All hospitals that provide maternity services should implement a standing perinatal subcommittee in charge of disaster preparedness, which can be mobilized quickly in the event of an emergency, according to new recommendations from The American College of Obstetricians and Gynecologists (ACOG). The committee opinion offers recommendations for hospital disaster preparedness for obstetricians and facilities providing maternity care. Among the additional ACOG recommendations:

  • All hospitals should be familiar with the ACOG and Society for Maternal–Fetal Medicine (SMFM) levels of maternal care designations and should have integrated regional referral networks based on these levels.
  • Hospitals with maternity services should develop specific strategies for stabilizing and transporting obstetric patients, managing surge capacity and the need for consultative services, sheltering-in-place, and incorporating regional facilities that do not provide maternity services.

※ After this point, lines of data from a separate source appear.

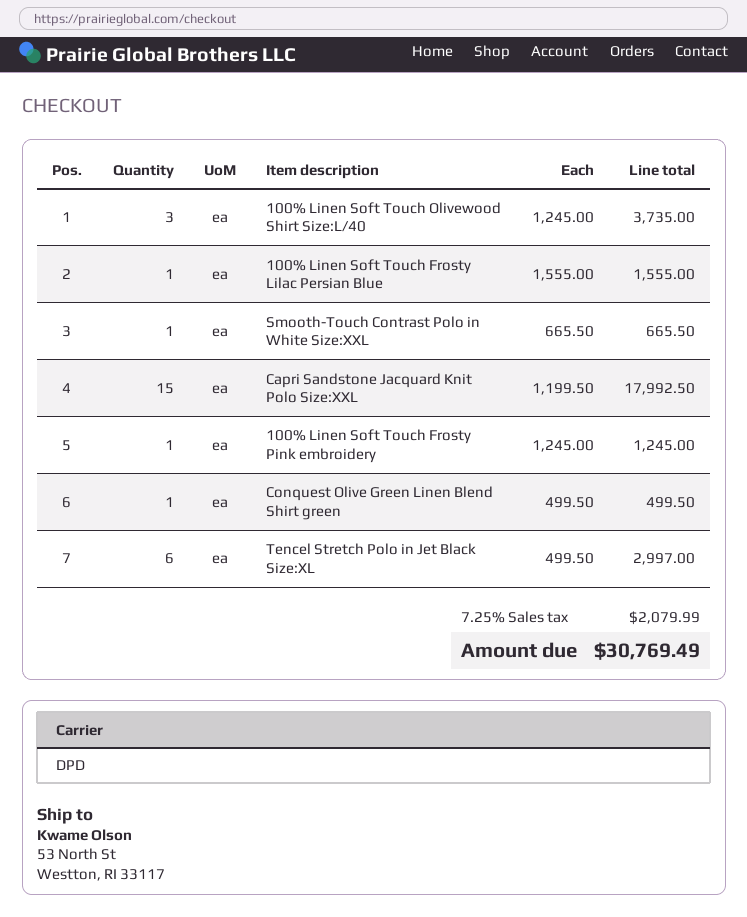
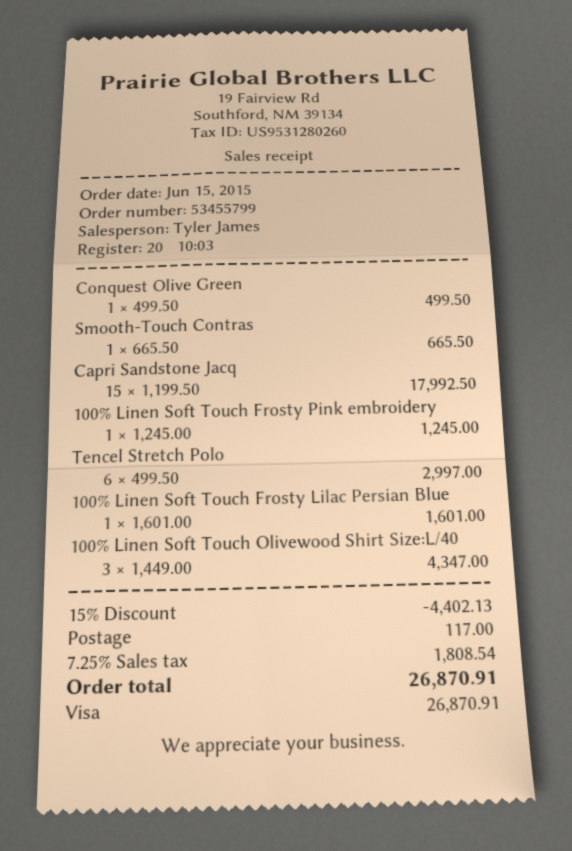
100% Linen Soft Touch Olivewood Shirt Size:L/40: 3 x 1245.00 = 3735.00 -> 3 x 1449.00 = 4347.00
100% Linen Soft Touch Frosty Lilac Persian Blue: 1 x 1555.00 = 1555.00 -> 1 x 1601.00 = 1601.00
discount: none -> 15% = 4402.13
shipping: none -> 117.00
tax: 7.25% = 2079.99 -> 7.25% = 1808.54
total: 30769.49 -> 26870.91

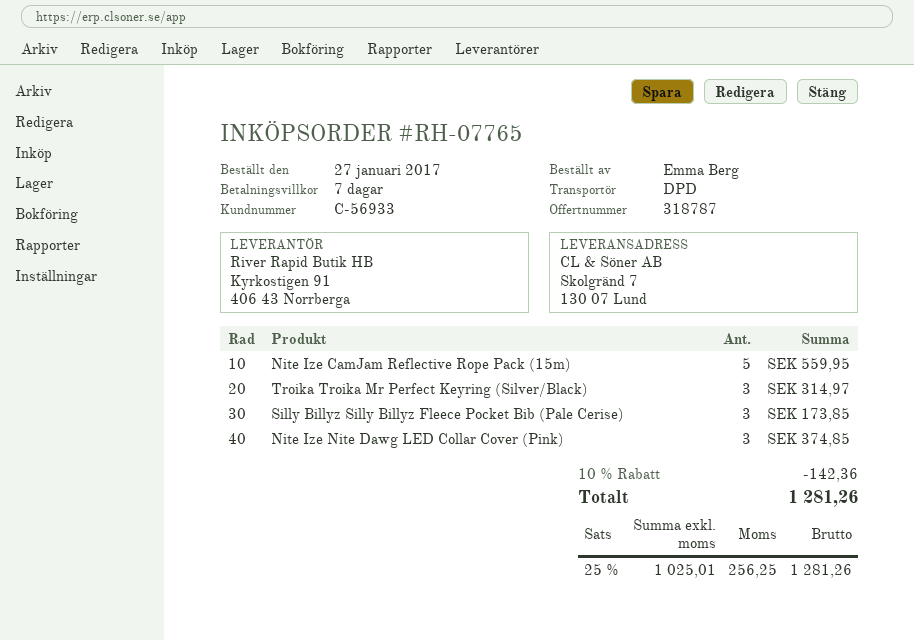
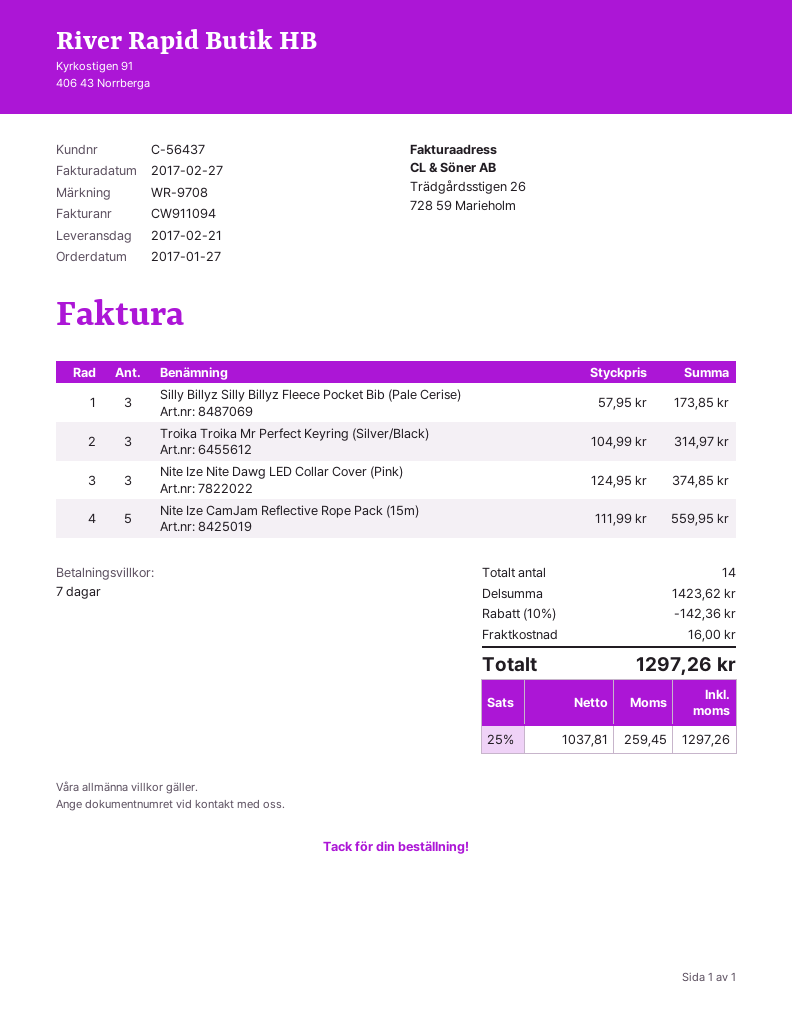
customer number: C-56933 -> C-56437
shipping: none -> 16.00
net: 1025.01 -> 1037.81
tax: 25% = 256.25 -> 25% = 259.45
total: 1281.26 -> 1297.26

  • Disaster preparedness may include a designated obstetric team that can be called upon in an emergency setting or implemented as part of a planned evacuation.
  • Communication strategies should include back-up broadcast systems.
  • Obstetric units should have a designated safe location for laboring patients who cannot be transported because of imminent delivery.
  • Ensuring that the woman and her infant are transported together is a vital element of disaster planning.
  • Obstetricians and other obstetric care providers should consider the option of altering obstetric services to function with less resource use.


Hospital disaster preparedness for obstetricians and facilities providing maternity care. Committee Opinion No. 726. American College of Obstetricians and Gynecologists. Obstet Gynecol. 2017;130:e291–7.